Der Marktplatz war über Jahrhunderte hinweg nicht nur Messeplatz, sondern auch Richtstätte. Hier fand 1824 die letzte öffentliche Hinrichtung statt: Johann Christian Woyzeck wurde als Mörder aufs Schafott geführt, dessen Schicksal 12 Jahre später Georg Büchner (1813-1837) literarisch zu dem noch heute auf vielen Bühnen gespielte Drama verarbeitete. Büchner war schockiert über das Urteil, weil der Delinquent offensichtlich psychisch schwer krank war.

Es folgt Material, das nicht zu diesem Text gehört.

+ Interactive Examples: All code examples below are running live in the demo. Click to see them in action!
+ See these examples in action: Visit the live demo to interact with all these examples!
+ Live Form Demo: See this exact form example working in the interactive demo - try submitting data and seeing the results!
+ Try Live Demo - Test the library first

Das prächtige Alte Rathaus, das den Marktplatz dominiert, wurde 1556 in nur neun Monaten im Stil der sächsischen Renaissance gebaut, entworfen von Hieronymus Lotter (1497-1580), der als Bürgermeister auch die Bauaufsicht ausübte. Die Horizontale des neunzig Meter langen Gebäudes wird durch sechs verspielte Zwerchgiebel im hohen Dach gegliedert. Der Turm steht links im Goldenen Schnitt und trägt durch die Asymmetrie zum Charakter des Gebäudes bei. Im Laufe der Jahrhunderte wurde das Rathaus mehrfach verändert. So erhielt der Turm 1744 weitere Stockwerke und eine barocke Haube. Die Arkaden an der Marktseite, gefertigt aus rotem Rochlitzer Porphyr, sind Anfang des 20. Jahrhunderts angesetzt worden. Im Erdgeschoß sind 40 Gewölbelokale für Geschäfte angelegt.

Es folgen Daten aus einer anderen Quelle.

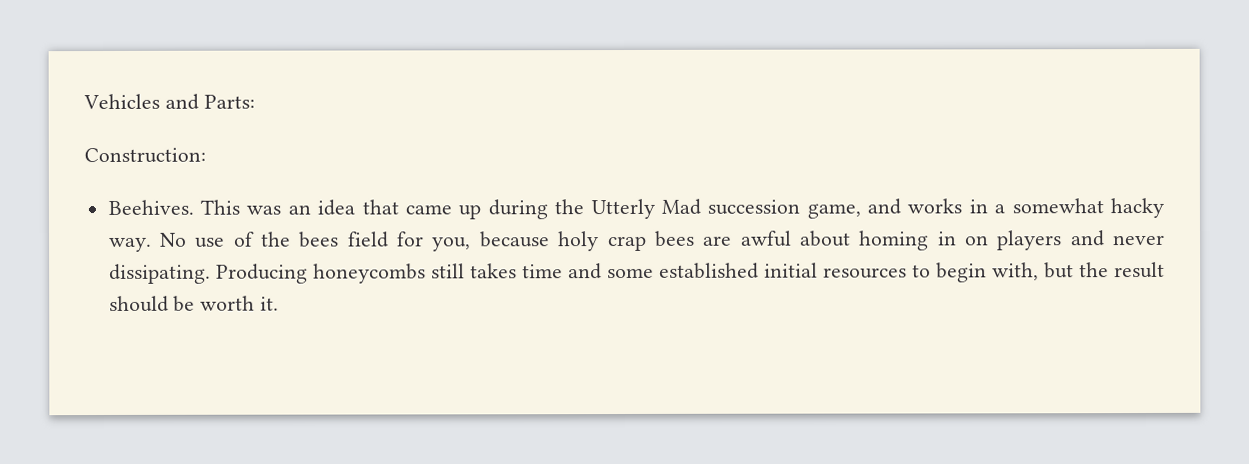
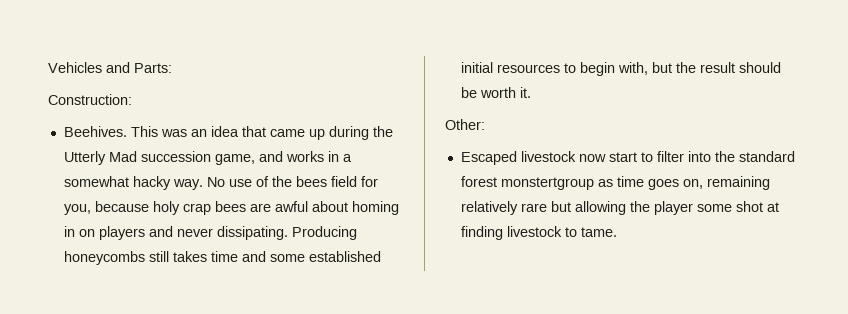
+ Other:
+ Escaped livestock now start to filter into the standard forest monstertgroup as time goes on, remaining relatively rare but allowing the player some shot at finding livestock to tame.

Da das Rathaus für die stark wachsende Stadt zu klein geworden war, wurde ein neues gebaut. Das alte wurde 1904 zum Stadthistorischen Museum umfunktioniert. Der Festsaal des Alten Rathauses bildet den Mittelpunkt einer Dauerausstellung zur wechselvollen Geschichte der Stadt. In diesem Saal, der nach wie vor für besonders festliche Veranstaltungen genutzt wird, fanden einst Fürstenhuldigungen, Patrizierhochzeiten, Innungsfeste und Studentenbälle statt. Ringsum an den Wänden schauen großformatig 22 vor allem wettinische Landesfürsten,unter ihnen August der Starke und Moritz von Sachsen, auf uns herab. Darunter hängen in kleinformatigen Abbildungen die Leipziger Stadtrichter von 1632 bis 1806.

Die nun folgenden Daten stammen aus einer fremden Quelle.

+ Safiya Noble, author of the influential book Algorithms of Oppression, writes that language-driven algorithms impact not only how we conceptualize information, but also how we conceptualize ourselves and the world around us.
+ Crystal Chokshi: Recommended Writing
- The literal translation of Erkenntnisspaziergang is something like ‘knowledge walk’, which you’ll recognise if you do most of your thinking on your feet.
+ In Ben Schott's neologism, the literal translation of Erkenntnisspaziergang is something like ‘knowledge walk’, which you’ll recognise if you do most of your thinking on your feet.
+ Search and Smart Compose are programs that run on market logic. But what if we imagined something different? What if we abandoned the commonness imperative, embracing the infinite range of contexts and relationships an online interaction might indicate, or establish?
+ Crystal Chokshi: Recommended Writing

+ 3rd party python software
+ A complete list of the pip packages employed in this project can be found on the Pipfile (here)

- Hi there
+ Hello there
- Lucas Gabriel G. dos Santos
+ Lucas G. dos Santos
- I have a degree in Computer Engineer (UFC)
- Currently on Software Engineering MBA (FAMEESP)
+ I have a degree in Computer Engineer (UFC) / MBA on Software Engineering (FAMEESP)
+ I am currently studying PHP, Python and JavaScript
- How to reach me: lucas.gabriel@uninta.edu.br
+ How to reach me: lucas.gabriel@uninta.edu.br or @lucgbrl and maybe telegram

In der Ratsstube nebenan mit ihrer herrlichen Holzdecke hängt das einzige authentische Porträt von Johann Sebastian Bach, das Elias Gottlob Haußmann 1746 zu Lebzeiten von Bach gemalt hat. In diesem Raum unterschrieb 1723 Johann Sebastian Bach sein Anstellungsverhältnis als Thomaskantor und städtischer Musikdirektor.
Im Keller des Rathauses, in den historischen Gewölben mit den Gefängniszellen wird das Strafrecht in alter Zeit anhand von Folter- und Richtinstrumenten veranschaulicht.